La acción se adelanta algunos años y ya existen los cedés y también existen seres humanos pequeños que concibió y crió esta chica que bailaba y leía y escuchaba discos. Yo soy el mayor y me da por curiosear en los discos viejos de la familia. Todo coincide con la compra nostálgica que hace ella de una caja de discos compactos a una editorial muy famosa: los maravillosos 60 o algo así. No recuerdo. Lo que sí recuerdo es el folletín y la horrenda portada, las canciones, la emoción. El reto de 12 horas continuas encerrado en el cuarto escuchando música, que gané a mis compañeros del sexto y que incluso superé por una hora o más, ya no sé. Y escuchar Walk Don’t Run de The Ventures por primera vez. Había una guitarra en casa. La afinaba un viejo, amigo de mi padre y compañero de sus domingos de béisbol, cada fin de semana. La afinaba para mí, porque debía aprenderme Walk Don’t Run.

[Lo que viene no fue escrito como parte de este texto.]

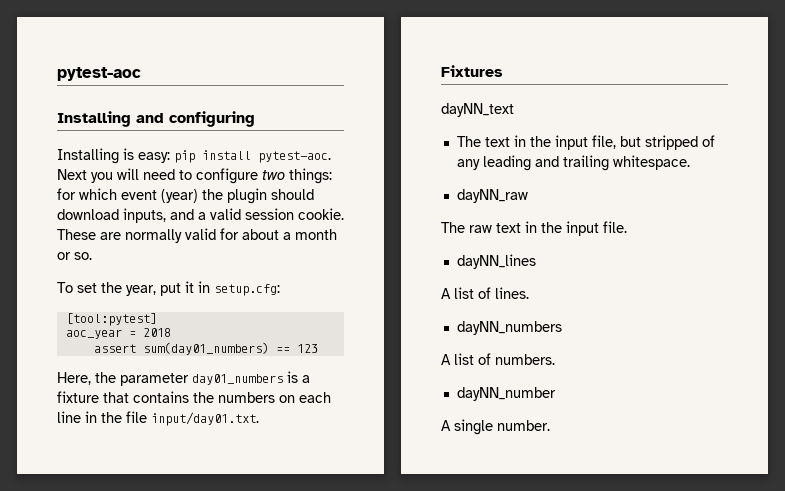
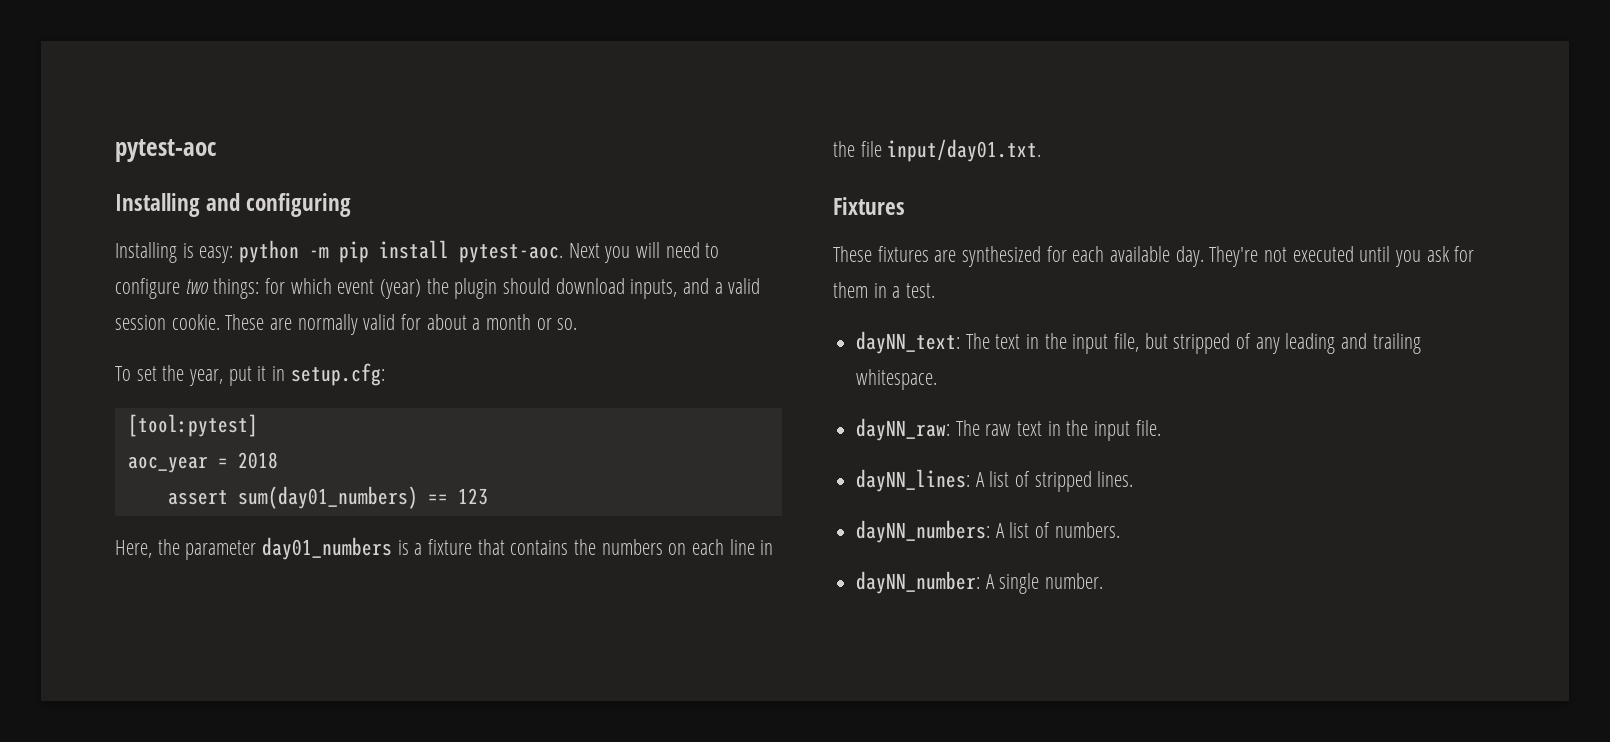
(170, 157) none -> [239,240,330,263] python -m
[441,103,514,117] dayNN_text // -> [833,246,1475,267] [833,282,936,298] [856,331,961,354] These fixtures are synthesized for each available day. They're not executed until you ask for them in a test. // dayNN_text:
[456,189,528,203] dayNN_raw // -> [856,418,951,441] dayNN_raw:
[456,254,536,269] [441,287,491,299] dayNN_lines // A list of -> [856,469,1092,492] dayNN_lines: A list of stripped
[456,321,562,335] dayNN_numbers // -> [856,520,991,543] dayNN_numbers:
[456,387,556,401] dayNN_number // -> [856,571,981,594] dayNN_number:

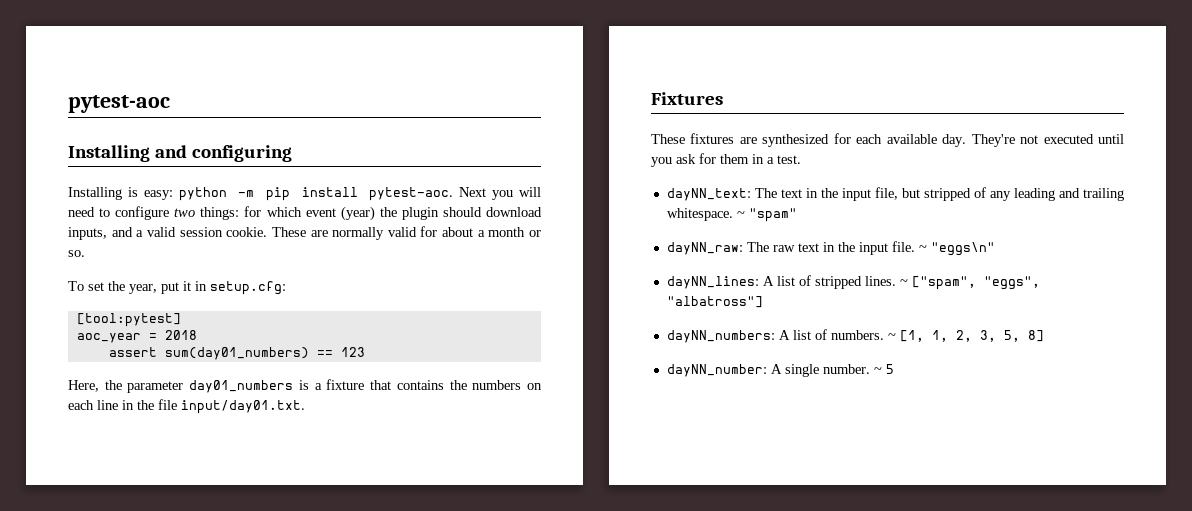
(938, 379) none -> [736,208,797,222] ~ "spam"
(1161, 428) none -> [918,242,995,256] ~ "eggs\n"
(1134, 479) none -> [899,276,1040,290] [666,296,763,308] ~ ["spam", "eggs", "albatross"]
(1120, 530) none -> [887,330,1044,342] ~ [1, 1, 2, 3, 5, 8]
(1104, 581) none -> [873,364,894,374] ~ 5

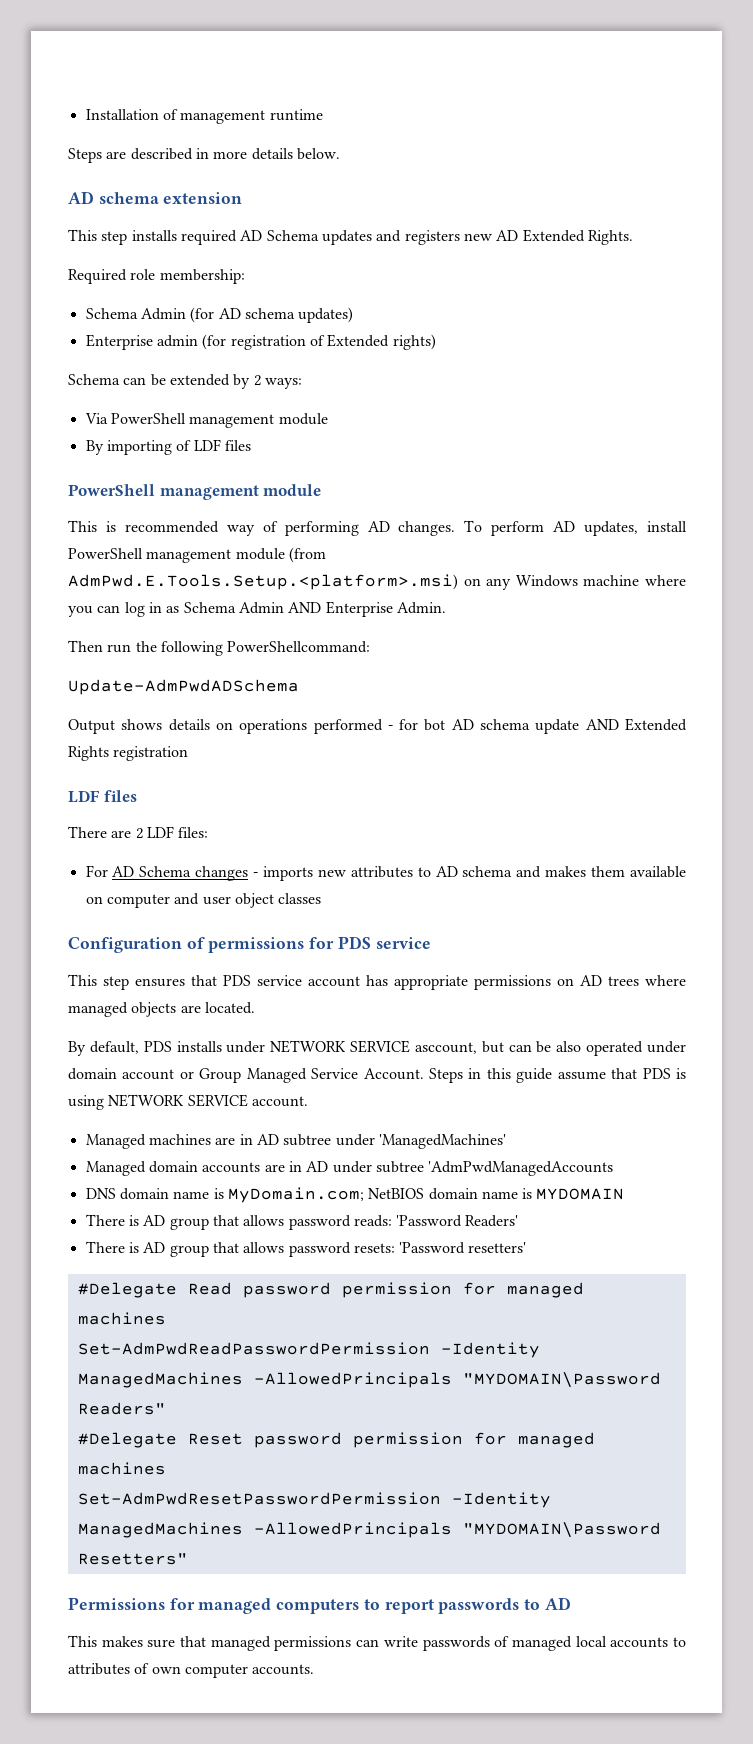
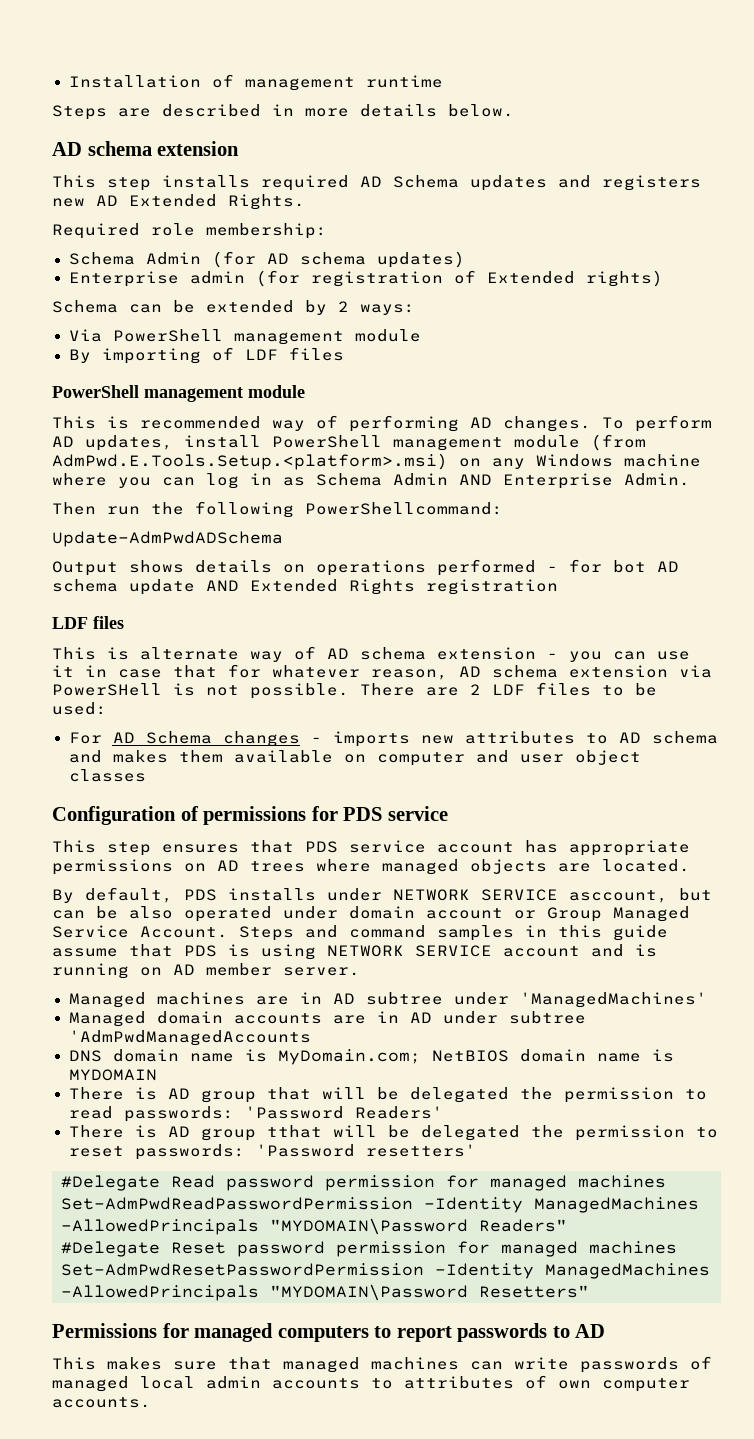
[68,826,209,839] There are 2 LDF files: -> [52,646,690,662] [52,664,712,680] [52,682,657,699] [52,702,107,715] This is alternate way of AD schema extension - you can use it in case that for whatever reason, AD schema extension via PowerSHell is not possible. There are 2 LDF files to be used:
(463, 1075) none -> [305,925,514,941] and command samples
[251,1096,308,1107] account. -> [503,944,657,957] [52,963,360,979] account and is running on AD member server.
[243,1215,392,1230] allows password reads: -> [321,1087,707,1103] [68,1106,234,1122] will be delegated the permission to read passwords:
[212,1242,395,1257] that allows password resets: -> [266,1125,718,1141] [68,1144,245,1160] tthat will be delegated the permission to reset passwords:
[274,1636,352,1651] permissions -> [371,1357,459,1370] machines
(607, 1641) none -> [206,1376,261,1389] admin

La secuencia es simple: vi-V-IV-III. Y me encanta. Y eso que el flamenco nunca me ha gustado – no le entiendo, es mi culpa, soy un pelma. Es invariable: me gustan casi siempre las canciones con esa secuencia. Happy Together. Hit the Road Jack. Good Vibrations. Moonage Daydream. Jazz à gogo. This Time Tomorrow. Nights in White Satin. Don’t Let Me Be Misunderstood.

Y me gusta más por toda la historia que tuvo que ocurrir entre personas a las que amo para que pudiera yo escuchar Walk Don’t Run de The Ventures. Y para encontrar mi propia obsesión. Y compartirla. Así es la sangre. Y llama. Y no se detiene.

C/S.

***

Esteban Cisneros (León, Guanajuato) Panza verde, músico de tres acordes, lector, escritor, dandi entre basura. Cuanto sabe lo aprendió entre surcos de vinilo y vermú. Cree con fervor que la felicidad son los 37 minutos que dura el primer disco de Dexys Midnight Runners. Procura llevar una toalla a todos lados por si hay que hacer autoestop intergaláctico.